[Information — start]

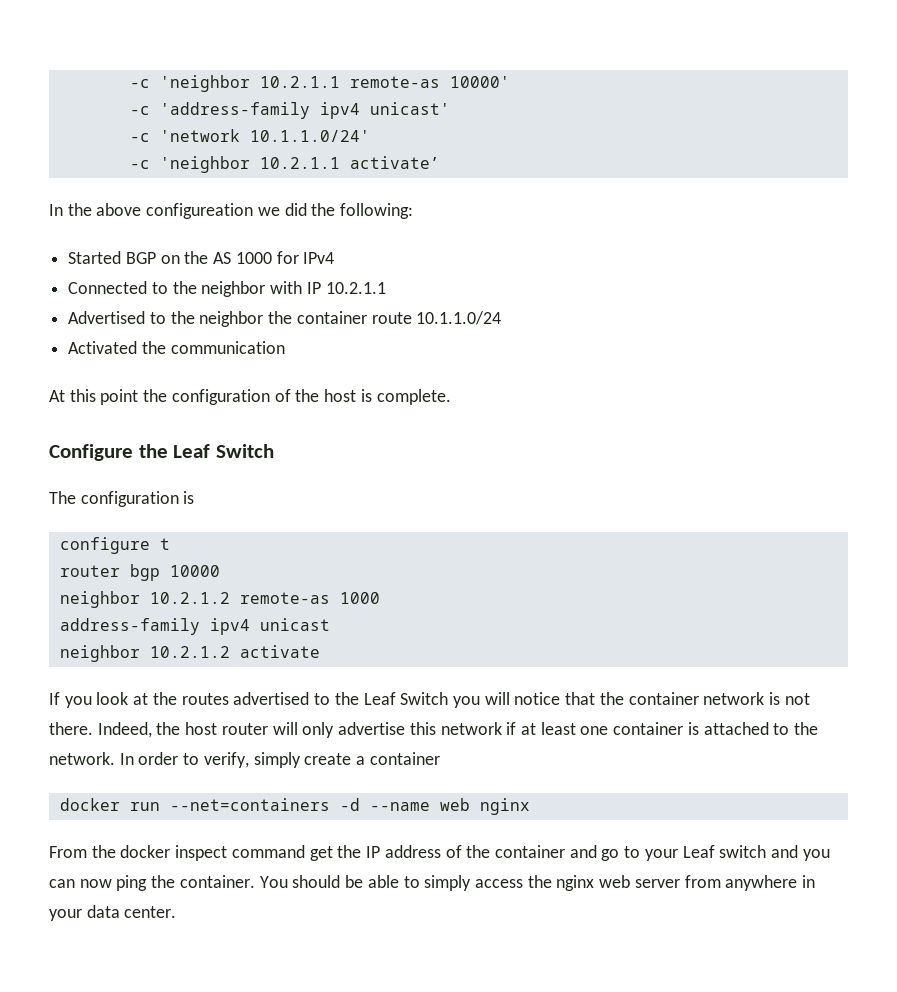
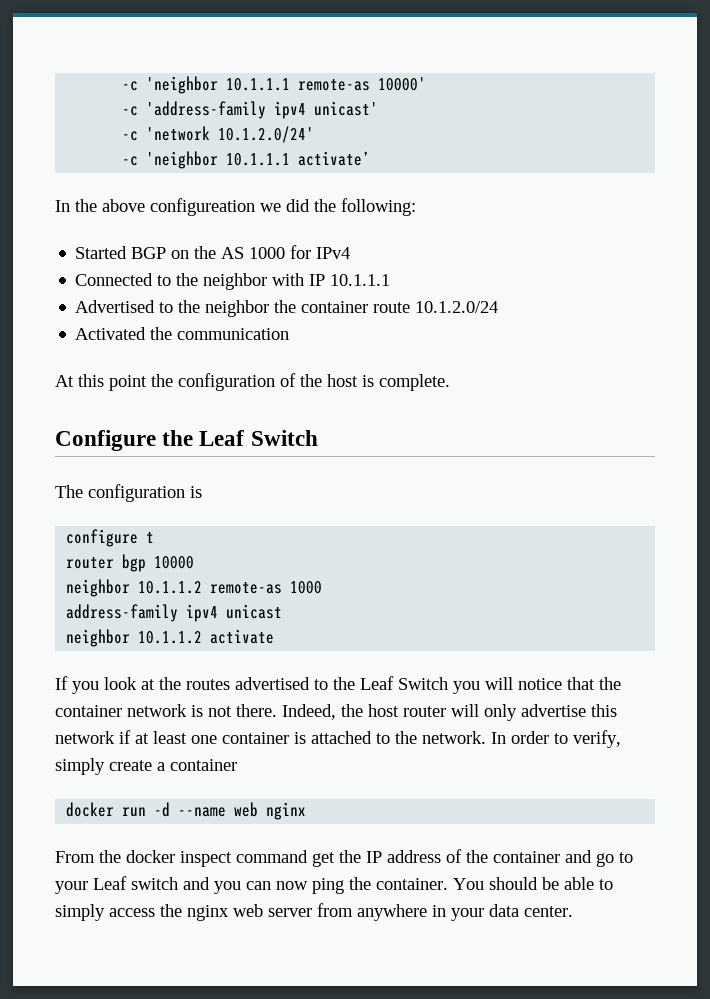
- -c 'neighbor 10.2.1.1 remote-as 10000'
+ -c 'neighbor 10.1.1.1 remote-as 10000'
- -c 'network 10.1.1.0/24'
- -c 'neighbor 10.2.1.1 activate’
+ -c 'network 10.1.2.0/24'
+ -c 'neighbor 10.1.1.1 activate’
- Connected to the neighbor with IP 10.2.1.1
+ Connected to the neighbor with IP 10.1.1.1
- Advertised to the neighbor the container route 10.1.1.0/24
+ Advertised to the neighbor the container route 10.1.2.0/24
- neighbor 10.2.1.2 remote-as 1000
+ neighbor 10.1.1.2 remote-as 1000
- neighbor 10.2.1.2 activate
+ neighbor 10.1.1.2 activate
- docker run --net=containers -d --name web nginx
+ docker run -d --name web nginx

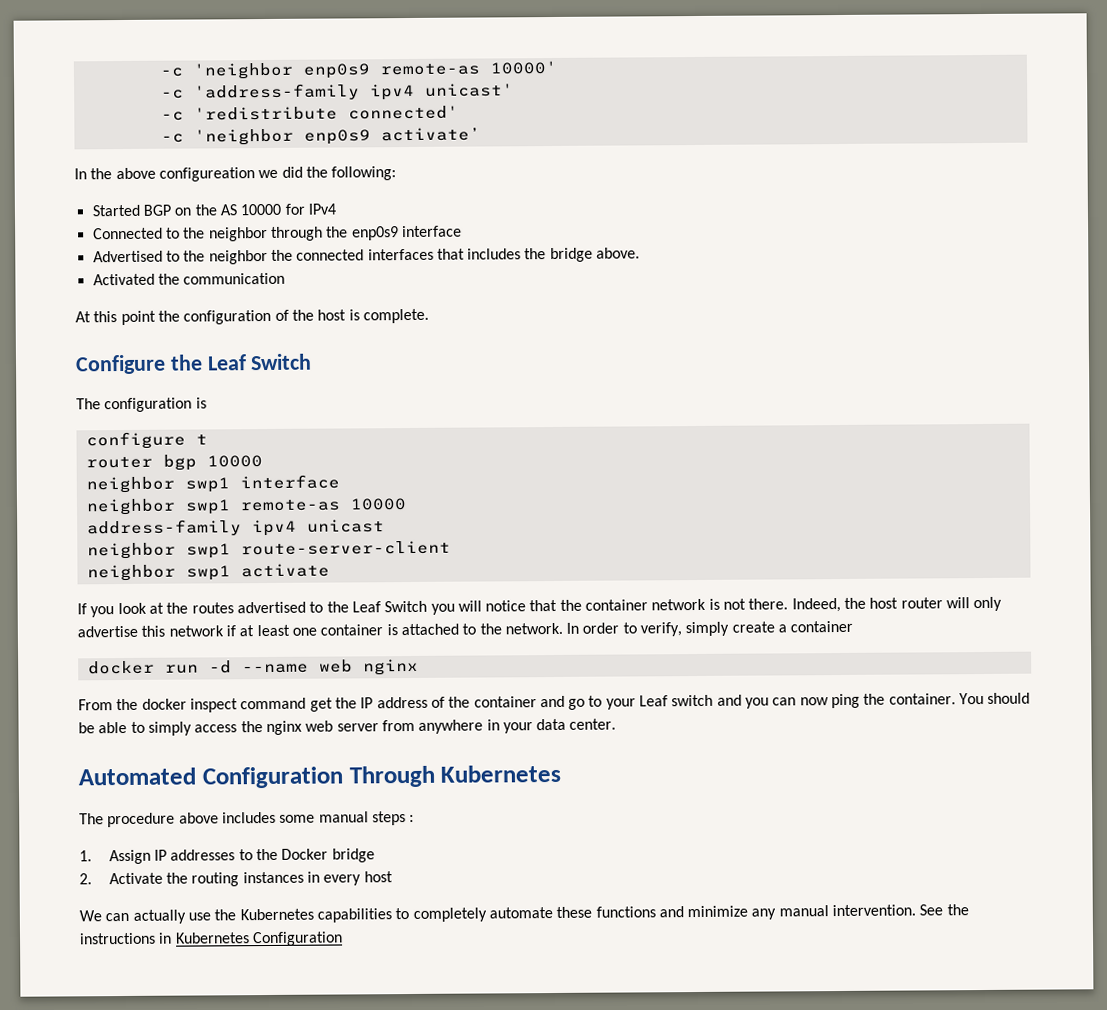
- -c 'neighbor 10.1.1.1 remote-as 10000'
+ -c 'neighbor enp0s9 remote-as 10000'
- -c 'network 10.1.2.0/24'
- -c 'neighbor 10.1.1.1 activate’
+ -c 'redistribute connected'
+ -c 'neighbor enp0s9 activate’
- Started BGP on the AS 1000 for IPv4
+ Started BGP on the AS 10000 for IPv4
- Connected to the neighbor with IP 10.1.1.1
+ Connected to the neighbor through the enp0s9 interface
- Advertised to the neighbor the container route 10.1.2.0/24
+ Advertised to the neighbor the connected interfaces that includes the bridge above.
- neighbor 10.1.1.2 remote-as 1000
+ neighbor swp1 interface
+ neighbor swp1 remote-as 10000
- neighbor 10.1.1.2 activate
+ neighbor swp1 route-server-client
+ neighbor swp1 activate
+ Automated Configuration Through Kubernetes
+ The procedure above includes some manual steps :
+ 1. Assign IP addresses to the Docker bridge
+ 2. Activate the routing instances in every host
+ We can actually use the Kubernetes capabilities to completely automate these functions and minimize any manual intervention. See the instructions in Kubernetes Configuration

[Information — finish]

The task → From the records above, return each line where "Advertised" occurs.

Expected answer →
- Advertised to the neighbor the container route 10.1.1.0/24
+ Advertised to the neighbor the container route 10.1.2.0/24
- Advertised to the neighbor the container route 10.1.2.0/24
+ Advertised to the neighbor the connected interfaces that includes the bridge above.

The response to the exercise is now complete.